Two systems affected by stress are our immune system and our cardiovascular system. Without going into a lot of detail, stress causes our body to release cortisol. Studies have shown with acute stress this is not a problem. Most people don’t know that when we are under acute stress our immune system basically shuts down until the stress response is over. In a situation calling for us to have to run or fight, we don’t need our bodies fretting over catching an opportunistic virus. But when our bodies are under chronic stress, and the immune system is not fully operating we open our bodies to all kinds of threats. Regarding our cardiovascular system, when under stress cortisol and catecholamines are released into our blood stream. Again, under acute or short-term stress situations these chemicals in our blood stream are not a major concern. However, under chronic stress these chemicals scar our arteries making them sticky and more susceptible to collecting plaque.
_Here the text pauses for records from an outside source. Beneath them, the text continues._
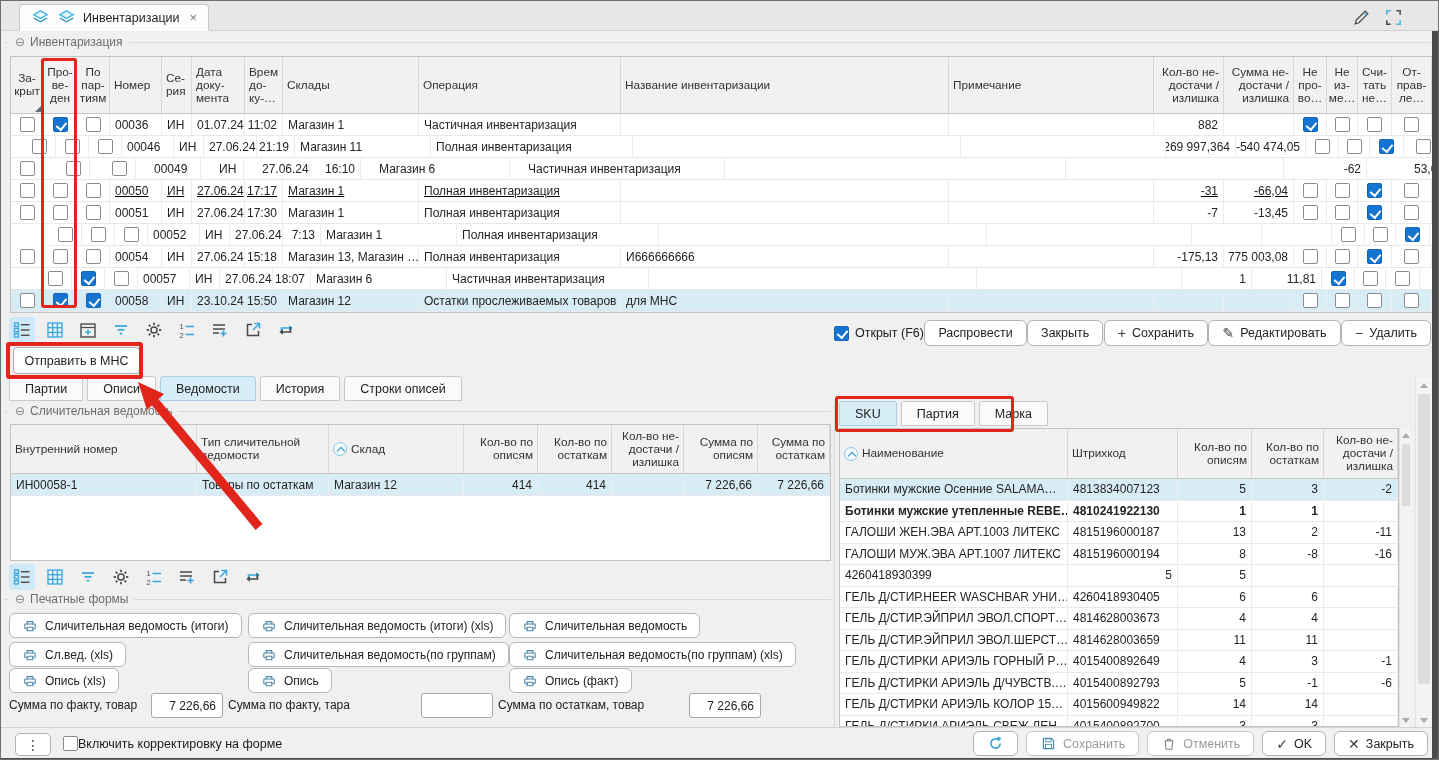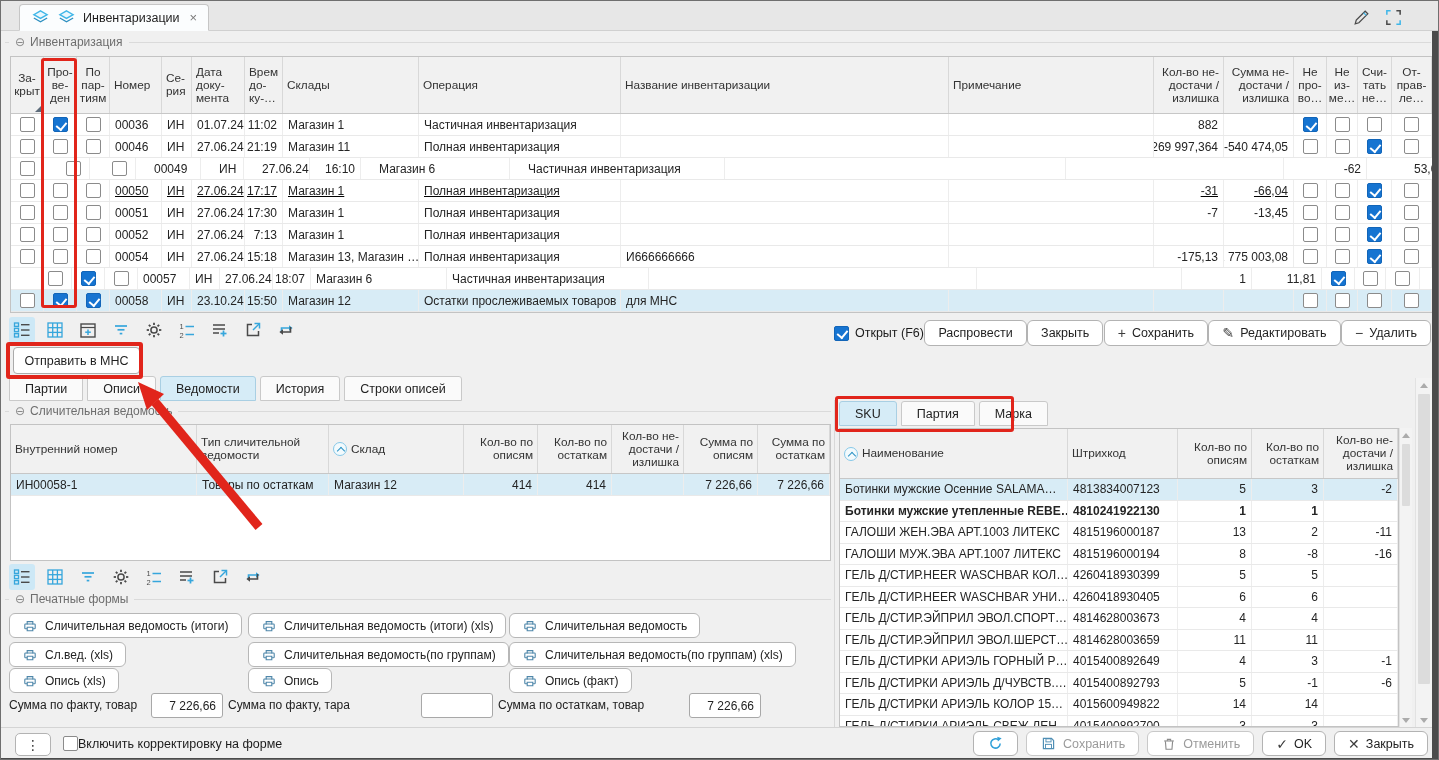"00046" div.trw { padding-left: none -> 12px }
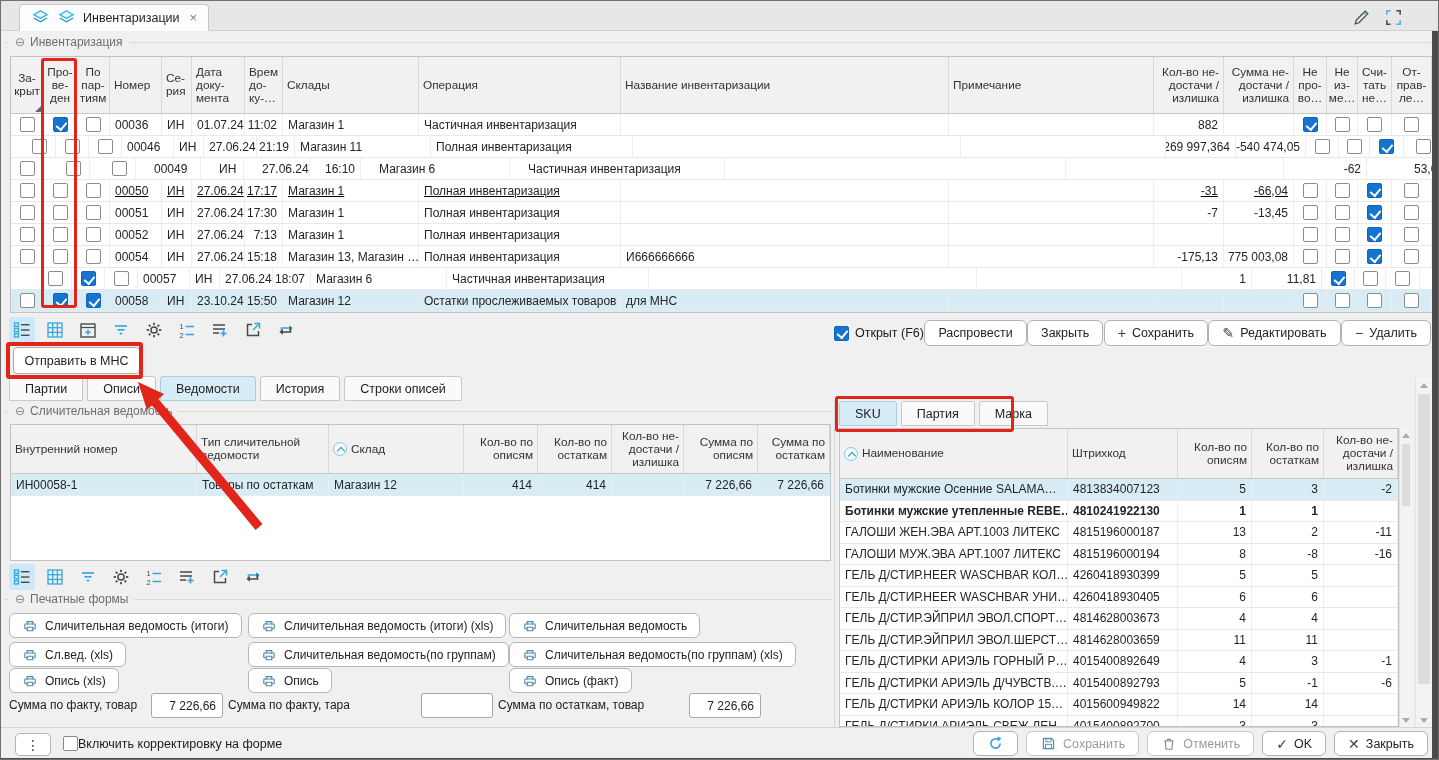"00052" div.trw { margin-left: none -> 38px }
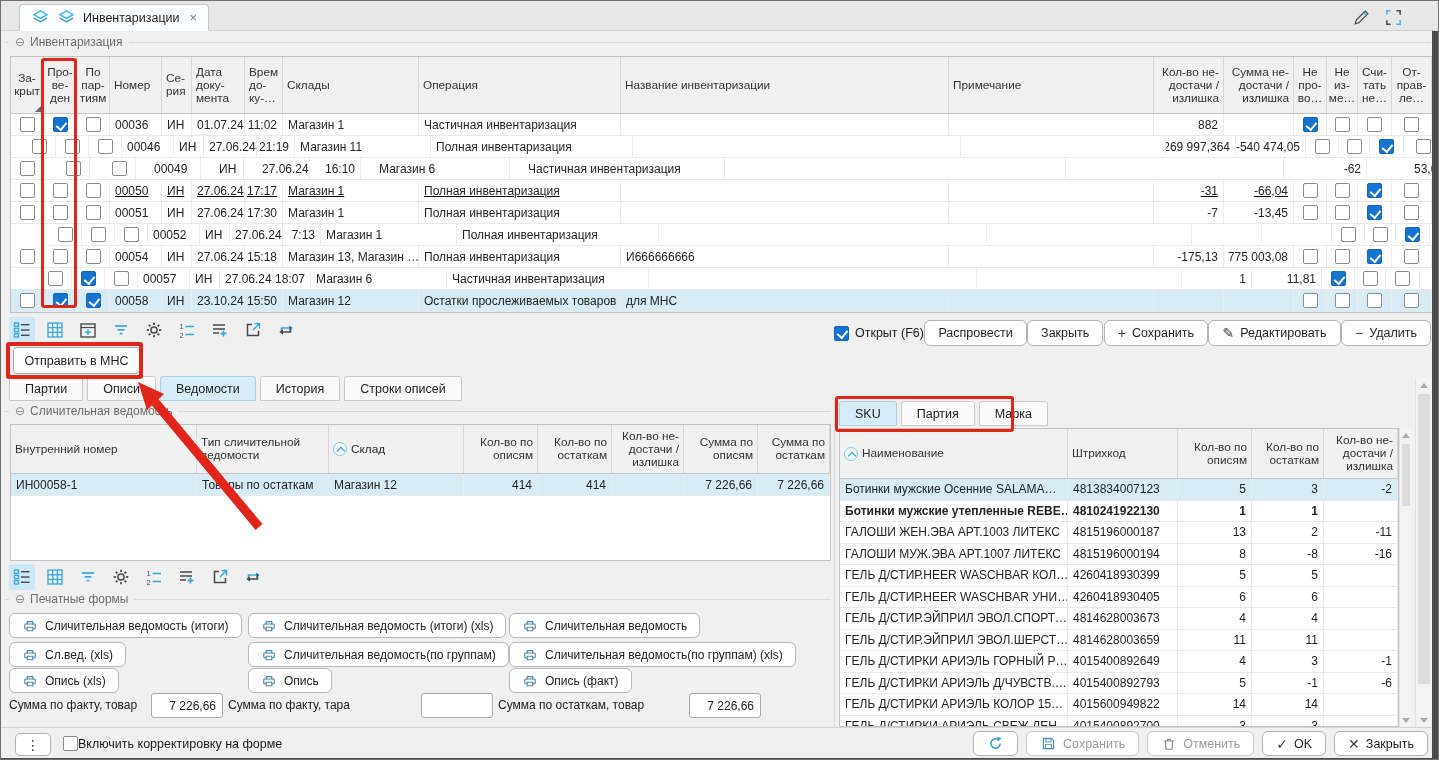"ГЕЛЬ Д/СТИР.HEER WASCHBAR КОЛ…" div.td { html: <div>ГЕЛЬ Д/СТИР.HEER WASCHBAR КОЛ…</div> -> none }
Prior to my heart attack I was under chronic stress. I had been through an awful divorce two years before; I owned a house that had depreciated significantly since the purchase. Just six days after the house was sold is when I had my heart attack. So while there is no definite scientific evidence as to what caused my heart attack I’m convinced the chronic stress I was under and the fact that I had failed to take my blood pressure medication for eight days had a lot to do with it.

Stress is not the cause of problems in our lives; it is the inappropriate response to the stressor that is the problem.

A good example is: it is not the traffic jam or losing our keys it is the way we respond to either of these situations that is most important.

In my life, and maybe yours, we need to learn to reduce the stress we can control so we will be emotionally, physically and mentally strong to deal with stress we cannot control.